Ontario’s $15 minimum wage will bring in more jobs and raise incomes | Gavia Baker-Whit

Canada’s plans to hike its minimum wage to $15 an hour (from $11.60) will make it one of the world’s highest in just a few years, now that Costa Rica and South Africa are beginning to move to $15 as well. By 2030, Denmark, Belgium, Netherlands, Spain, Sweden, and Austria have all pledged to increase their minimum wages to $15, as well. With the growing number of high-income countries moving to a minimum wage, it seems that, more and more, a minimum wage is no longer a means of insulating low-income workers from life’s everyday pressures but a means of stemming income inequality, contributing to growth, and encouraging job creation.

This is a welcome development, but significant barriers remain. In general, emerging economies face stronger barriers to setting a minimum wage than developed economies, partly because a minimum wage is seen as a government mandate, which can be more effective in reducing overall inequality than a price or income tax. Much of the labour market in emerging economies is still dominated by low-skilled and low-productivity jobs, as workers are poorly compensated relative to the value of their work.

The minimum wage also has a degree of “national character”. In a country where the official minimum wage is below the median and where one is under pressure, a so-called “popular minimum wage” – in which the minimum wage rises faster than workers’ incomes – could attract political support as a measure of fairness to workers and as a “revenue neutral” budgeting measure that avoids affecting the poor disproportionately.

Ontario is following other provinces such as Alberta in addressing the issue of labour market vulnerability by moving to a $15 minimum wage, which will be effective in January, to take effect in April 2020. But Ontario has gone much further by committing to increase the minimum wage to $15 in 2022, while some other provinces are still thinking about the effect of a $15 minimum wage on its economy and individual workers. The result is that a $15 minimum wage will first be implemented in Ontario and then gradually rolled out to the other provinces, and less aggressively in some of the other provinces.

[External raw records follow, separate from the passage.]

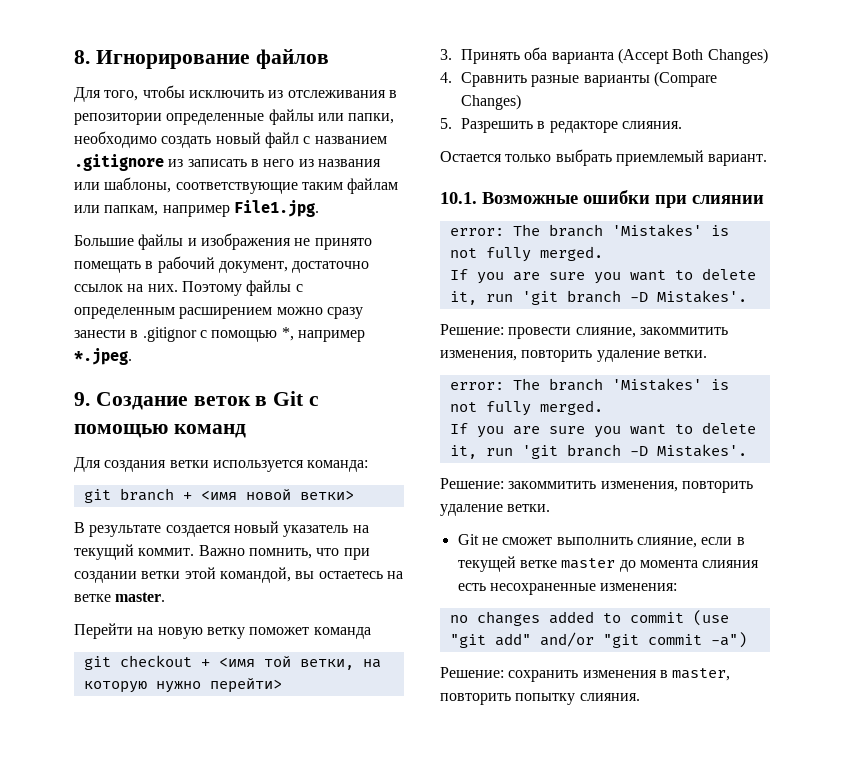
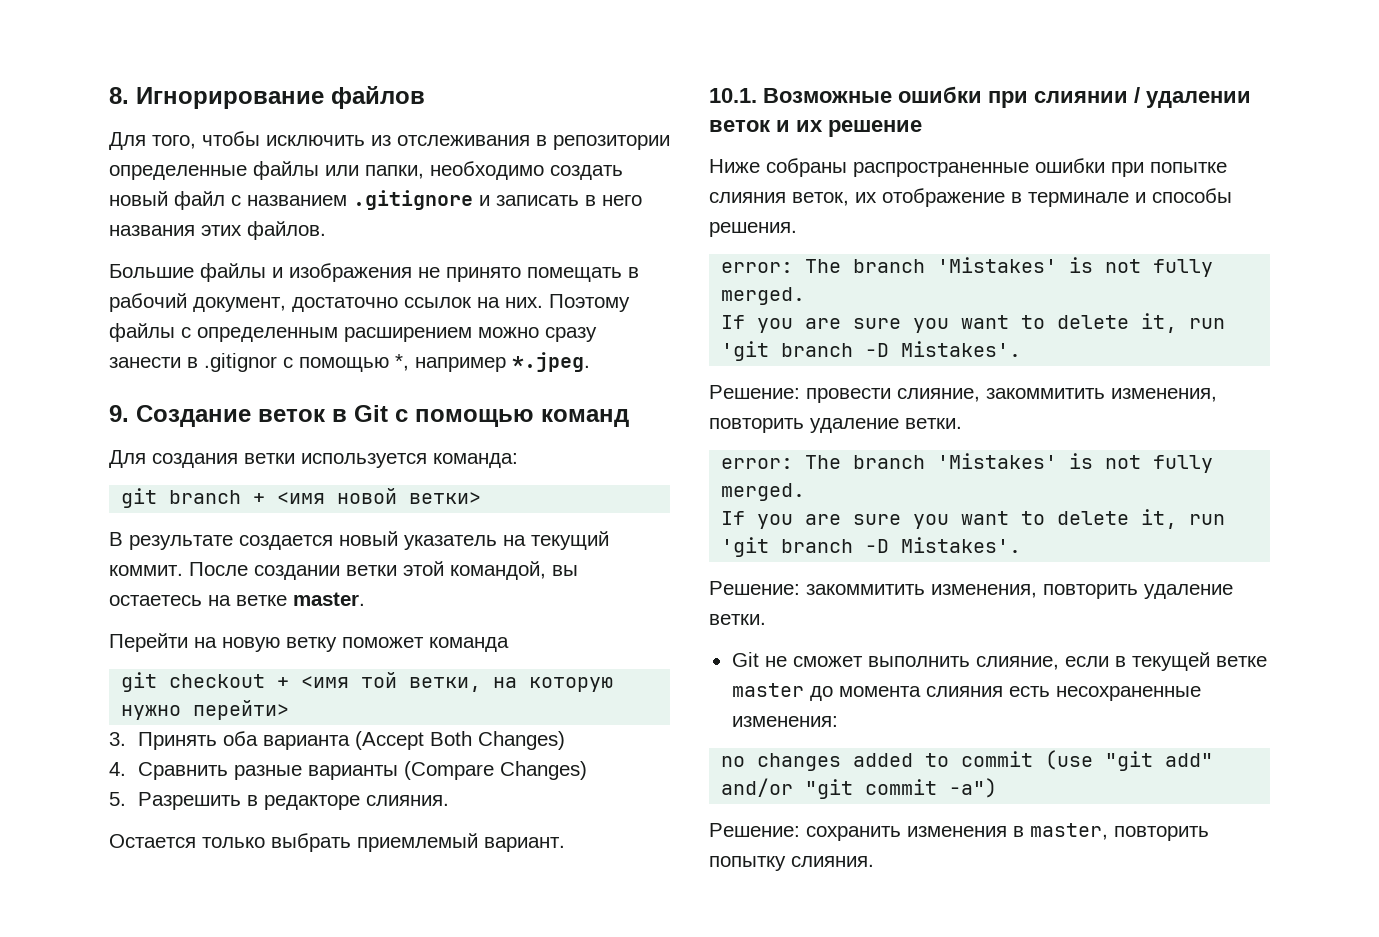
- Для того, чтобы исключить из отслеживания в репозитории определенные файлы или папки, необходимо создать новый файл с названием .gitignore из записать в него из названия или шаблоны, соответствующие таким файлам или папкам, например File1.jpg.
+ Для того, чтобы исключить из отслеживания в репозитории определенные файлы или папки, необходимо создать новый файл с названием .gitignore и записать в него названия этих файлов.
- Важно помнить, что при создании ветки этой командой, вы остаетесь на ветке master.
+ После создании ветки этой командой, вы остаетесь на ветке master.
- 10.1. Возможные ошибки при слиянии
+ 10.1. Возможные ошибки при слиянии / удалении веток и их решение
+ Ниже собраны распространенные ошибки при попытке слияния веток, их отображение в терминале и способы решения.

Ontario has also taken steps to create a “living wage” – the $15 minimum wage and its $14.60 “living wage”. Ontario will require its employers to pay a $15 minimum wage to any employees who work more than 40 hours per week, and higher wages for temporary workers, apprentices, and other vulnerable groups. Companies that do not adopt the $15 minimum wage will have to pay the $14.60 “living wage” to their employees. And companies that still can afford a $15 minimum wage to all workers may still allow their employee to choose between the $15 and the $14.60 minimum wage.

This provides yet another important measure to help vulnerable workers. To start with, workers whose wages do not meet the $15 minimum wage will have some flexibility in choosing between higher wages if their income actually increases or more flexibility in choosing between a higher wage (or other benefits) if they experience a downturn in their income or family circumstances. This initiative, which will be in place at all corporations with 50 or more employees, is especially useful for women workers who are disproportionately concentrated in low-wage sectors. The living wage may give an added boost to the value of self-employment, since firms will be forced to provide additional benefits and protections that workers may not currently receive. And it may also give low-income workers some flexibility in choosing their own terms for leaving low-wage jobs and trying to move to a more profitable one.

What’s more, providing a “living wage” as part of the minimum wage will expose employers to the reality of the scale of the problems that low-wage workers face. Also, by raising the minimum wage, Ontario can fill the gap in social insurance that it has left behind many low-wage workers in the provincial health care system. For their own health, employers will benefit when workers are better-protected and have more job security, thereby increasing the productivity of the overall workforce and reducing taxpayer-funded social assistance.

The Ontario minimum wage hike, unlike most other wages globally, also contains a relatively progressive component. But more than 65% of the increase, after adjustment for inflation, will go to the lowest-income earners. Still, even small increases in workers’ wages are likely to boost consumption and thus create more jobs in a labour market that is arguably operating in a state of labour underutilisation.